» **EXERCISE INSTRUCTIONS**
Reproduce each record exactly, but exclude every picture.

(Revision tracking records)
▶

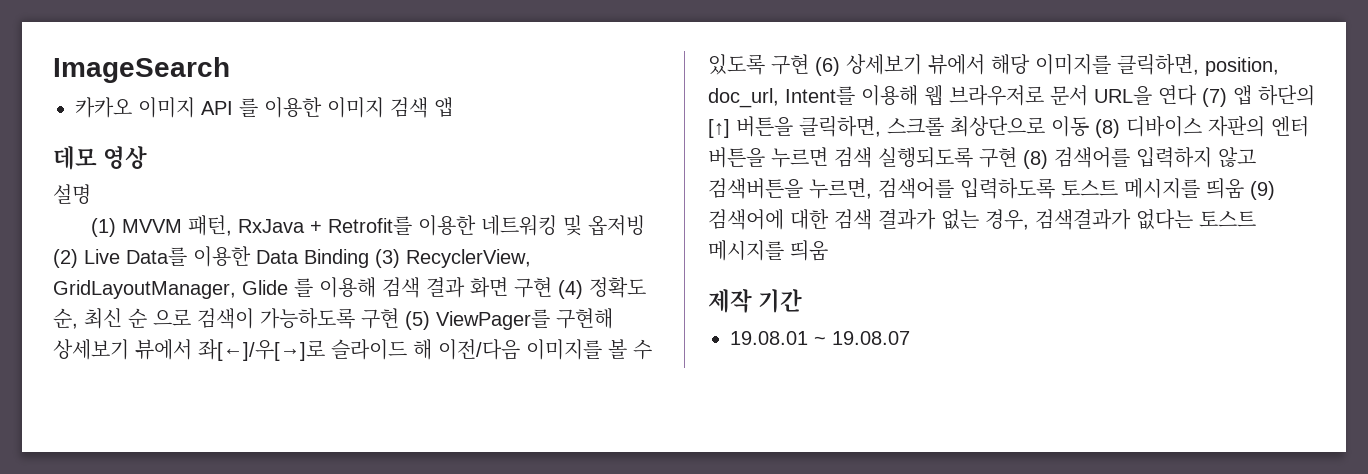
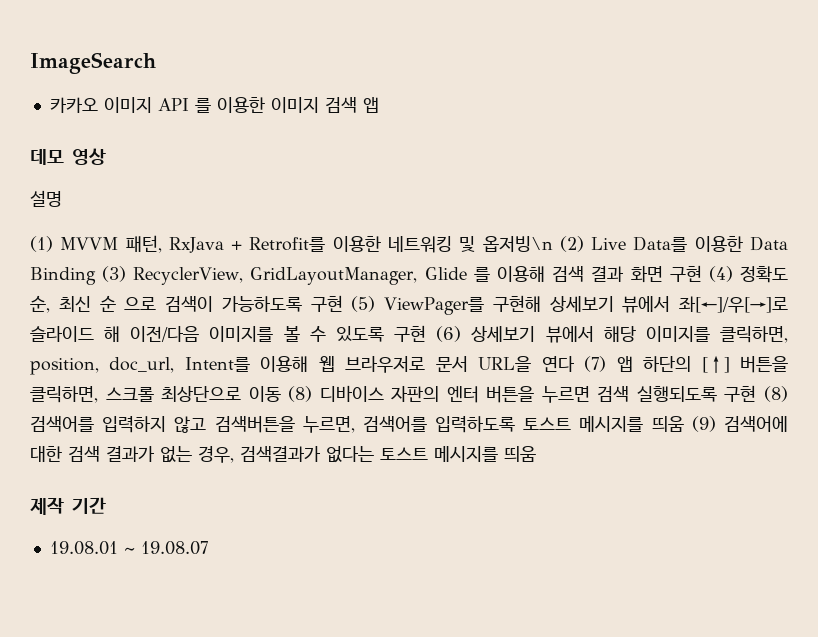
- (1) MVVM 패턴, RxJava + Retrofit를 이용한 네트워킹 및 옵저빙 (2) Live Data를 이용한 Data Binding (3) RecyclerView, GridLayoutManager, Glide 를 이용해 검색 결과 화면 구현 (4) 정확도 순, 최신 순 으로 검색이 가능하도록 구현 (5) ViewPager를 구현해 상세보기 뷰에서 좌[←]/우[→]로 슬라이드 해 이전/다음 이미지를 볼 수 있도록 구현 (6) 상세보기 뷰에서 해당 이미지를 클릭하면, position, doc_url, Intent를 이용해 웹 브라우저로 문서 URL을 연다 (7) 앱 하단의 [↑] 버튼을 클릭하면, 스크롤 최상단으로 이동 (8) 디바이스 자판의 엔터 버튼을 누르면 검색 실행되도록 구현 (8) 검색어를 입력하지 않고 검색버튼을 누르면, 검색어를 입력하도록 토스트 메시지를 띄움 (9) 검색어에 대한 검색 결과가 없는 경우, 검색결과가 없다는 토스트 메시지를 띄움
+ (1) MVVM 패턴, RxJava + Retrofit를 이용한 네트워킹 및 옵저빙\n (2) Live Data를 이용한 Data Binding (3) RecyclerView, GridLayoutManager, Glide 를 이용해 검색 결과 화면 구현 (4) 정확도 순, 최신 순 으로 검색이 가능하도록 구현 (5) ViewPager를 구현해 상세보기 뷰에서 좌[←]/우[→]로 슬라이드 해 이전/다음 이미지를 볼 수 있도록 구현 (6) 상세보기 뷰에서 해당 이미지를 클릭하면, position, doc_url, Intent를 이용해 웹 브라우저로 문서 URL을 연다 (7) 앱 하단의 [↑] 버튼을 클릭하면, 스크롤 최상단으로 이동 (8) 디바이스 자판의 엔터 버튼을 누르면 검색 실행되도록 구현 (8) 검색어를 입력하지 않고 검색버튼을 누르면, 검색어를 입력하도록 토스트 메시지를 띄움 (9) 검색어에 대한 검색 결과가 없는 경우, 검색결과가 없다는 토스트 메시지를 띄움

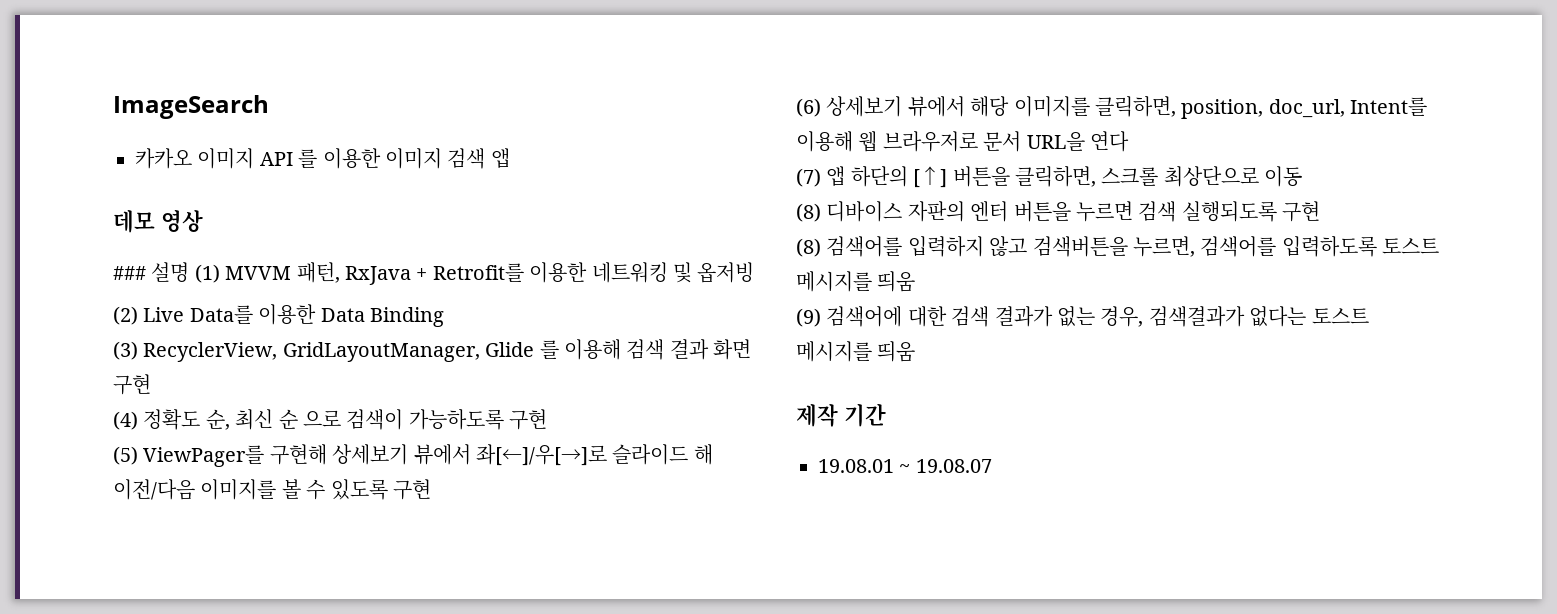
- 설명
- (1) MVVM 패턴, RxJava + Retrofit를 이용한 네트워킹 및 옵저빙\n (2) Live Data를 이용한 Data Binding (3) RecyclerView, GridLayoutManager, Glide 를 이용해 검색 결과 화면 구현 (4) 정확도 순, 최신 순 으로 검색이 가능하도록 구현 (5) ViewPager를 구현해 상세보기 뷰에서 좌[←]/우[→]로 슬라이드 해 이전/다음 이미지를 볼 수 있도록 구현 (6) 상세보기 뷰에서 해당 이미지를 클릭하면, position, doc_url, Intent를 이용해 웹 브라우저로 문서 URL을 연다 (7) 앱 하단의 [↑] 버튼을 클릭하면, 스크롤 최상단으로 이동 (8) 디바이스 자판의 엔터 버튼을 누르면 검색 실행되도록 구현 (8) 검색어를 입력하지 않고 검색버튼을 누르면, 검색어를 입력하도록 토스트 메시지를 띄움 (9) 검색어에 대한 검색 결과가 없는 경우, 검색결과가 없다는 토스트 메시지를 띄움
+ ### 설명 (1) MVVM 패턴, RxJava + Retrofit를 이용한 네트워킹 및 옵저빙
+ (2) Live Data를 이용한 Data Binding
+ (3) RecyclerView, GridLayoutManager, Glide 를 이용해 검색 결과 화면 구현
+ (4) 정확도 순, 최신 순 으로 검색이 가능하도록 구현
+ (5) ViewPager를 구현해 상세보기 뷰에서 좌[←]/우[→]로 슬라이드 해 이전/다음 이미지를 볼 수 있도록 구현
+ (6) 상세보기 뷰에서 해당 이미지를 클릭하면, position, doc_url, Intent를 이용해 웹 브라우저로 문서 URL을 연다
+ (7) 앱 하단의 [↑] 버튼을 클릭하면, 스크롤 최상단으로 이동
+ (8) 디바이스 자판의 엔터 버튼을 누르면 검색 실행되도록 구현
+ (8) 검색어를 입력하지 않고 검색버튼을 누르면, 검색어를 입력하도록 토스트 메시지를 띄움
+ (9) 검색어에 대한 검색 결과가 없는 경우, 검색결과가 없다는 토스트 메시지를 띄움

◀

» **WRITTEN ANSWER**
- (1) MVVM 패턴, RxJava + Retrofit를 이용한 네트워킹 및 옵저빙 (2) Live Data를 이용한 Data Binding (3) RecyclerView, GridLayoutManager, Glide 를 이용해 검색 결과 화면 구현 (4) 정확도 순, 최신 순 으로 검색이 가능하도록 구현 (5) ViewPager를 구현해 상세보기 뷰에서 좌[←]/우[→]로 슬라이드 해 이전/다음 이미지를 볼 수 있도록 구현 (6) 상세보기 뷰에서 해당 이미지를 클릭하면, position, doc_url, Intent를 이용해 웹 브라우저로 문서 URL을 연다 (7) 앱 하단의 [↑] 버튼을 클릭하면, 스크롤 최상단으로 이동 (8) 디바이스 자판의 엔터 버튼을 누르면 검색 실행되도록 구현 (8) 검색어를 입력하지 않고 검색버튼을 누르면, 검색어를 입력하도록 토스트 메시지를 띄움 (9) 검색어에 대한 검색 결과가 없는 경우, 검색결과가 없다는 토스트 메시지를 띄움
+ (1) MVVM 패턴, RxJava + Retrofit를 이용한 네트워킹 및 옵저빙\n (2) Live Data를 이용한 Data Binding (3) RecyclerView, GridLayoutManager, Glide 를 이용해 검색 결과 화면 구현 (4) 정확도 순, 최신 순 으로 검색이 가능하도록 구현 (5) ViewPager를 구현해 상세보기 뷰에서 좌[←]/우[→]로 슬라이드 해 이전/다음 이미지를 볼 수 있도록 구현 (6) 상세보기 뷰에서 해당 이미지를 클릭하면, position, doc_url, Intent를 이용해 웹 브라우저로 문서 URL을 연다 (7) 앱 하단의 [↑] 버튼을 클릭하면, 스크롤 최상단으로 이동 (8) 디바이스 자판의 엔터 버튼을 누르면 검색 실행되도록 구현 (8) 검색어를 입력하지 않고 검색버튼을 누르면, 검색어를 입력하도록 토스트 메시지를 띄움 (9) 검색어에 대한 검색 결과가 없는 경우, 검색결과가 없다는 토스트 메시지를 띄움

- 설명
- (1) MVVM 패턴, RxJava + Retrofit를 이용한 네트워킹 및 옵저빙\n (2) Live Data를 이용한 Data Binding (3) RecyclerView, GridLayoutManager, Glide 를 이용해 검색 결과 화면 구현 (4) 정확도 순, 최신 순 으로 검색이 가능하도록 구현 (5) ViewPager를 구현해 상세보기 뷰에서 좌[←]/우[→]로 슬라이드 해 이전/다음 이미지를 볼 수 있도록 구현 (6) 상세보기 뷰에서 해당 이미지를 클릭하면, position, doc_url, Intent를 이용해 웹 브라우저로 문서 URL을 연다 (7) 앱 하단의 [↑] 버튼을 클릭하면, 스크롤 최상단으로 이동 (8) 디바이스 자판의 엔터 버튼을 누르면 검색 실행되도록 구현 (8) 검색어를 입력하지 않고 검색버튼을 누르면, 검색어를 입력하도록 토스트 메시지를 띄움 (9) 검색어에 대한 검색 결과가 없는 경우, 검색결과가 없다는 토스트 메시지를 띄움
+ ### 설명 (1) MVVM 패턴, RxJava + Retrofit를 이용한 네트워킹 및 옵저빙
+ (2) Live Data를 이용한 Data Binding
+ (3) RecyclerView, GridLayoutManager, Glide 를 이용해 검색 결과 화면 구현
+ (4) 정확도 순, 최신 순 으로 검색이 가능하도록 구현
+ (5) ViewPager를 구현해 상세보기 뷰에서 좌[←]/우[→]로 슬라이드 해 이전/다음 이미지를 볼 수 있도록 구현
+ (6) 상세보기 뷰에서 해당 이미지를 클릭하면, position, doc_url, Intent를 이용해 웹 브라우저로 문서 URL을 연다
+ (7) 앱 하단의 [↑] 버튼을 클릭하면, 스크롤 최상단으로 이동
+ (8) 디바이스 자판의 엔터 버튼을 누르면 검색 실행되도록 구현
+ (8) 검색어를 입력하지 않고 검색버튼을 누르면, 검색어를 입력하도록 토스트 메시지를 띄움
+ (9) 검색어에 대한 검색 결과가 없는 경우, 검색결과가 없다는 토스트 메시지를 띄움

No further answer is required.